[Change detection data]
=== Begin Enclosure ===

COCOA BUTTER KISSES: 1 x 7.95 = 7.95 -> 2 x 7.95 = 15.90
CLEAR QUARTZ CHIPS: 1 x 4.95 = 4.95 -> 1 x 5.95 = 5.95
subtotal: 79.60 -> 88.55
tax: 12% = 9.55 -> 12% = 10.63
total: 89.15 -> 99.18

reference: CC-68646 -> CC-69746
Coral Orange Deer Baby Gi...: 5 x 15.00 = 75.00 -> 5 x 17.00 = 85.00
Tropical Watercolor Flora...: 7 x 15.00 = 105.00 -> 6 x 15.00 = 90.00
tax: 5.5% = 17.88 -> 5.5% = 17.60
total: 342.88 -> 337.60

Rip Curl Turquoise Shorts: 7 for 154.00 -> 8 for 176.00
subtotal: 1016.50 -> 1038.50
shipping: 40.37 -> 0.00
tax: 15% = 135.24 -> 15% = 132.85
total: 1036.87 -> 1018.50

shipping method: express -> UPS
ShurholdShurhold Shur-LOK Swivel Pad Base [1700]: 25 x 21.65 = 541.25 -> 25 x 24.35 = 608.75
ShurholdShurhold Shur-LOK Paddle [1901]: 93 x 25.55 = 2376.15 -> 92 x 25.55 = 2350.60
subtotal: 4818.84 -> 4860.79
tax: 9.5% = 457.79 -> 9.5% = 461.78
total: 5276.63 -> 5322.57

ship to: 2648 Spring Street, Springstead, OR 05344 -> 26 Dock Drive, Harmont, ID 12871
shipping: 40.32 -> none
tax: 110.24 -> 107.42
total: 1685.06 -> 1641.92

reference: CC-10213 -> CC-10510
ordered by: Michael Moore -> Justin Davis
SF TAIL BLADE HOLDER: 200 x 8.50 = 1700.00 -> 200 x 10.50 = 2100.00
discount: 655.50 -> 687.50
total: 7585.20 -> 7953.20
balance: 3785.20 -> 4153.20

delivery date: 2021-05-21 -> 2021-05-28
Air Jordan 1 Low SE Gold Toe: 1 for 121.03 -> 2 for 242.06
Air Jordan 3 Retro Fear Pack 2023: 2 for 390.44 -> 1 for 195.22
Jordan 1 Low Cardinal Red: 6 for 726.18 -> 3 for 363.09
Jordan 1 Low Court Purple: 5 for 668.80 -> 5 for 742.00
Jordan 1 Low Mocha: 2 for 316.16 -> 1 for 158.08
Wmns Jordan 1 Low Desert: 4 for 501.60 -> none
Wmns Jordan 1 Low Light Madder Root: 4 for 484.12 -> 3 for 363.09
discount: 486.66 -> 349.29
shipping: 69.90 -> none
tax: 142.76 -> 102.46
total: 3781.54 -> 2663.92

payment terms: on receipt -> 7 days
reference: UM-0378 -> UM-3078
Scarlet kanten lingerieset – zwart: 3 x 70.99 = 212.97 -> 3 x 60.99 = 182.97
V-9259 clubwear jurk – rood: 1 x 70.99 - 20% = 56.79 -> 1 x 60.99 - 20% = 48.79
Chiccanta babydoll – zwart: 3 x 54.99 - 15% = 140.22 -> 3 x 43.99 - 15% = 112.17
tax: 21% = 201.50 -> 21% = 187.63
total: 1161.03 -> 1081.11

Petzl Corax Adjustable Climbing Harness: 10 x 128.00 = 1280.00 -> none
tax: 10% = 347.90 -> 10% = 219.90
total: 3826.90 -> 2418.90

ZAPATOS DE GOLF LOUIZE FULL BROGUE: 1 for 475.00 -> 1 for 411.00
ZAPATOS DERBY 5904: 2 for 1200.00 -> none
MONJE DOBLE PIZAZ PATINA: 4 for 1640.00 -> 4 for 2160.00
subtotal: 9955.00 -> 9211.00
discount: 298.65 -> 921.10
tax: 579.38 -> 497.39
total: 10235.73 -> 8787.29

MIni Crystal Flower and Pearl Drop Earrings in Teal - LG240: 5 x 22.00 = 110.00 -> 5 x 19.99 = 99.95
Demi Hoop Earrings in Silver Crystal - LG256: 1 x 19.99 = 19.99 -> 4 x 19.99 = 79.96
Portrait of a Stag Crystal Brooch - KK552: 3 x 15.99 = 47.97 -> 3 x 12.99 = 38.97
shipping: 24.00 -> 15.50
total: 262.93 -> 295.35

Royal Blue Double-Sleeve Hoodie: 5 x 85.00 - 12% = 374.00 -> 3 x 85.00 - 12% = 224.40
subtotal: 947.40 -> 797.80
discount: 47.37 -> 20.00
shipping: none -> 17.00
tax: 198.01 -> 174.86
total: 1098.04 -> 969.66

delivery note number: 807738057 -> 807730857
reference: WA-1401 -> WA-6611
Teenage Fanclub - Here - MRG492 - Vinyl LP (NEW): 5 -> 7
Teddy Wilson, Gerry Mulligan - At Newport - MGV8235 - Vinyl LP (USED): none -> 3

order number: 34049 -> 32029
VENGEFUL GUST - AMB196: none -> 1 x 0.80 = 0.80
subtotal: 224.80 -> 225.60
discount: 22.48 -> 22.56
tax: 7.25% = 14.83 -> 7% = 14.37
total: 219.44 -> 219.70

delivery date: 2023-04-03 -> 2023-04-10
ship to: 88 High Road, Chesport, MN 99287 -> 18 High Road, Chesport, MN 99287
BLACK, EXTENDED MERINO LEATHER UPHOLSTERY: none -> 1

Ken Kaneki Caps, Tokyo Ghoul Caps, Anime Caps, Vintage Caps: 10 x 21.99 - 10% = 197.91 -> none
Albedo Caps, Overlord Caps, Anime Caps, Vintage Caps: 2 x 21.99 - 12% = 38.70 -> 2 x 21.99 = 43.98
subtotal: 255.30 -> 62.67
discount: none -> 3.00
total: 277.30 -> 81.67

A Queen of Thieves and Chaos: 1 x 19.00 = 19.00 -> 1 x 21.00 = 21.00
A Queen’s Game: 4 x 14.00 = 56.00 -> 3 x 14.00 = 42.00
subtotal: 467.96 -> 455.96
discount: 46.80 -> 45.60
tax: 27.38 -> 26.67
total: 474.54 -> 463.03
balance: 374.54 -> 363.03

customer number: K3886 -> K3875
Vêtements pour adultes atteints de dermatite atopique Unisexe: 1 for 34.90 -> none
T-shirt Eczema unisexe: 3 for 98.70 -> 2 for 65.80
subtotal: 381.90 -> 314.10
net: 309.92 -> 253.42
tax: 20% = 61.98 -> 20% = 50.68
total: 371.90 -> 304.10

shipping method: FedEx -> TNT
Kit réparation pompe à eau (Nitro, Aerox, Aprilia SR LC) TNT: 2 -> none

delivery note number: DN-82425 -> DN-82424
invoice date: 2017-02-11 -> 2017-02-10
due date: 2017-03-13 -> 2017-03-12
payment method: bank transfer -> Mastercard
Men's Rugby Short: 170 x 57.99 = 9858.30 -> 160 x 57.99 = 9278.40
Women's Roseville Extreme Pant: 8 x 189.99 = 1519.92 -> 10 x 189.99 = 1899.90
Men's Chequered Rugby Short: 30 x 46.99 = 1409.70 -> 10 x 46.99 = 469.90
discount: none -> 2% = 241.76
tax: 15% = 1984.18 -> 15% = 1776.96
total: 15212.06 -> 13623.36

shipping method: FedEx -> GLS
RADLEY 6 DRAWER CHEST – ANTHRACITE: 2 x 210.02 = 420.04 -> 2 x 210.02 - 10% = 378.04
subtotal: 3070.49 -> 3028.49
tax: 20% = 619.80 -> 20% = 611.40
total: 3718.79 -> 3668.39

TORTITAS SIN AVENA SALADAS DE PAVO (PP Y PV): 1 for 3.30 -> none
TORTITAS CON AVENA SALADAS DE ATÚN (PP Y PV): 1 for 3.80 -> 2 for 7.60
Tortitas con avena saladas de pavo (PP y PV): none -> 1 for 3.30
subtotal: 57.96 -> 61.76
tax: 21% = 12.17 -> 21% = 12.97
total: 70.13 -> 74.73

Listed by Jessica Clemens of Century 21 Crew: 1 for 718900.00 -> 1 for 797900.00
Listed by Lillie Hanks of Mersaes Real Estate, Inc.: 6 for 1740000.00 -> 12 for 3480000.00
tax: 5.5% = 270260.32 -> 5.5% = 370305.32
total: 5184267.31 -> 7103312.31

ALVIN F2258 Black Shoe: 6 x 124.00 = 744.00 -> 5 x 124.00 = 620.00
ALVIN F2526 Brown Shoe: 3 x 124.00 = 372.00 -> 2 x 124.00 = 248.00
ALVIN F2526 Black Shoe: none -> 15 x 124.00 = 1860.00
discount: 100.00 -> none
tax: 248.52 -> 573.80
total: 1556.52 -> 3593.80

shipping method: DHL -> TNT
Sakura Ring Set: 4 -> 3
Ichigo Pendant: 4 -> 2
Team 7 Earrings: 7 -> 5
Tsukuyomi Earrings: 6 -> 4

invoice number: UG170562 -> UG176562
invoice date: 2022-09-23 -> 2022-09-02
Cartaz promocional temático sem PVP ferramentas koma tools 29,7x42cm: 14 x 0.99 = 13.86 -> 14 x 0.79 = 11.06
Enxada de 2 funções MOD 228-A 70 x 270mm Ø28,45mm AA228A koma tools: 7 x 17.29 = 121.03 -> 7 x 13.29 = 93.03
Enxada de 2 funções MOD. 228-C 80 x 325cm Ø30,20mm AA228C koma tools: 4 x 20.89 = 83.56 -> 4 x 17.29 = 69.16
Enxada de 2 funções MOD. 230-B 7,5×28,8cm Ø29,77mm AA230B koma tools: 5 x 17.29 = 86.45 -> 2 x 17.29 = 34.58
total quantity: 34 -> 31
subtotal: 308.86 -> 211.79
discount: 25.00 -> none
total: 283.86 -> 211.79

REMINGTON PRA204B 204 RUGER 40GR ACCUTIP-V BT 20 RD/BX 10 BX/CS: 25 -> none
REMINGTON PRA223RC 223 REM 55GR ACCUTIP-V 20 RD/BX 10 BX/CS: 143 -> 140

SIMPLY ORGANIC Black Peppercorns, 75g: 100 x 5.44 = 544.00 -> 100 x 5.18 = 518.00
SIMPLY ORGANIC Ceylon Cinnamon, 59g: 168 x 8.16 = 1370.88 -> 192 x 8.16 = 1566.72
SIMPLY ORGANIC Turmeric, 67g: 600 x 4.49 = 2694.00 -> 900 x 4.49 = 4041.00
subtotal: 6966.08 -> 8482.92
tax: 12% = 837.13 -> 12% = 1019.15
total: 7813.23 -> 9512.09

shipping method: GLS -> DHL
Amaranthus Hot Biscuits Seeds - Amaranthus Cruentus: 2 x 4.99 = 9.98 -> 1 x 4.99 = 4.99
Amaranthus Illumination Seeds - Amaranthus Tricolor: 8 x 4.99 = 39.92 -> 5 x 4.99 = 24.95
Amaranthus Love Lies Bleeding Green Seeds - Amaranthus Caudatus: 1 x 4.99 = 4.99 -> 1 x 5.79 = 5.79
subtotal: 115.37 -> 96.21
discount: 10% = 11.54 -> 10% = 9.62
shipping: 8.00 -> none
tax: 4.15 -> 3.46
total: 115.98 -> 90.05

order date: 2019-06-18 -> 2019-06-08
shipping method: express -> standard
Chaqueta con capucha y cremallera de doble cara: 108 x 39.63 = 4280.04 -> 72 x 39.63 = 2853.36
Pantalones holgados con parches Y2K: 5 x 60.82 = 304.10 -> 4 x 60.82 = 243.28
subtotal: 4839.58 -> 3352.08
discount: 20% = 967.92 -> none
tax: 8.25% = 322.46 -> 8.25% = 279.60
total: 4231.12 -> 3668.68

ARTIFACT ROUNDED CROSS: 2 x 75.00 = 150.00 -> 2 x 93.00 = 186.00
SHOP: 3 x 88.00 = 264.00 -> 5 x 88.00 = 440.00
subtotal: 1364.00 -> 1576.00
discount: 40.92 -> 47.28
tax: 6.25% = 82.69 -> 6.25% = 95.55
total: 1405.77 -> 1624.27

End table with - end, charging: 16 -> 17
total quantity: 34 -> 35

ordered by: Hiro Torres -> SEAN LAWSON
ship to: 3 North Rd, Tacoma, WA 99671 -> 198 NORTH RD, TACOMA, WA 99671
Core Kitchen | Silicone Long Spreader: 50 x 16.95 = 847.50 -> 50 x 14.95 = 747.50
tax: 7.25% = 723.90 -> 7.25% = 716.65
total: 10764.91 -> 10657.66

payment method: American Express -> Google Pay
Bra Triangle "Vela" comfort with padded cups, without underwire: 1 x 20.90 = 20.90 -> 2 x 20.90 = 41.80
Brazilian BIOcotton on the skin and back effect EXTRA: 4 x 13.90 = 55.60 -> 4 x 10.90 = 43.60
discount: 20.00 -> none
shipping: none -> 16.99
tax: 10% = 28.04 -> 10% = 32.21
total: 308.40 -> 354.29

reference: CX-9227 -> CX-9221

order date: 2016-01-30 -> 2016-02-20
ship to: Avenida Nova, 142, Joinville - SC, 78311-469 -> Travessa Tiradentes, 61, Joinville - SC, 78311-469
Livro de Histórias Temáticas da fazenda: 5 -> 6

=== End Enclosure ===

● Task to carry out: Exactly the lines above from the one with "total: 5276.63 -> 5322.57" to the one with "Portrait of a", both included, are to be quoted; leave the rest out.

● Finished exercise:
total: 5276.63 -> 5322.57

ship to: 2648 Spring Street, Springstead, OR 05344 -> 26 Dock Drive, Harmont, ID 12871
shipping: 40.32 -> none
tax: 110.24 -> 107.42
total: 1685.06 -> 1641.92

reference: CC-10213 -> CC-10510
ordered by: Michael Moore -> Justin Davis
SF TAIL BLADE HOLDER: 200 x 8.50 = 1700.00 -> 200 x 10.50 = 2100.00
discount: 655.50 -> 687.50
total: 7585.20 -> 7953.20
balance: 3785.20 -> 4153.20

delivery date: 2021-05-21 -> 2021-05-28
Air Jordan 1 Low SE Gold Toe: 1 for 121.03 -> 2 for 242.06
Air Jordan 3 Retro Fear Pack 2023: 2 for 390.44 -> 1 for 195.22
Jordan 1 Low Cardinal Red: 6 for 726.18 -> 3 for 363.09
Jordan 1 Low Court Purple: 5 for 668.80 -> 5 for 742.00
Jordan 1 Low Mocha: 2 for 316.16 -> 1 for 158.08
Wmns Jordan 1 Low Desert: 4 for 501.60 -> none
Wmns Jordan 1 Low Light Madder Root: 4 for 484.12 -> 3 for 363.09
discount: 486.66 -> 349.29
shipping: 69.90 -> none
tax: 142.76 -> 102.46
total: 3781.54 -> 2663.92

payment terms: on receipt -> 7 days
reference: UM-0378 -> UM-3078
Scarlet kanten lingerieset – zwart: 3 x 70.99 = 212.97 -> 3 x 60.99 = 182.97
V-9259 clubwear jurk – rood: 1 x 70.99 - 20% = 56.79 -> 1 x 60.99 - 20% = 48.79
Chiccanta babydoll – zwart: 3 x 54.99 - 15% = 140.22 -> 3 x 43.99 - 15% = 112.17
tax: 21% = 201.50 -> 21% = 187.63
total: 1161.03 -> 1081.11

Petzl Corax Adjustable Climbing Harness: 10 x 128.00 = 1280.00 -> none
tax: 10% = 347.90 -> 10% = 219.90
total: 3826.90 -> 2418.90

ZAPATOS DE GOLF LOUIZE FULL BROGUE: 1 for 475.00 -> 1 for 411.00
ZAPATOS DERBY 5904: 2 for 1200.00 -> none
MONJE DOBLE PIZAZ PATINA: 4 for 1640.00 -> 4 for 2160.00
subtotal: 9955.00 -> 9211.00
discount: 298.65 -> 921.10
tax: 579.38 -> 497.39
total: 10235.73 -> 8787.29

MIni Crystal Flower and Pearl Drop Earrings in Teal - LG240: 5 x 22.00 = 110.00 -> 5 x 19.99 = 99.95
Demi Hoop Earrings in Silver Crystal - LG256: 1 x 19.99 = 19.99 -> 4 x 19.99 = 79.96
Portrait of a Stag Crystal Brooch - KK552: 3 x 15.99 = 47.97 -> 3 x 12.99 = 38.97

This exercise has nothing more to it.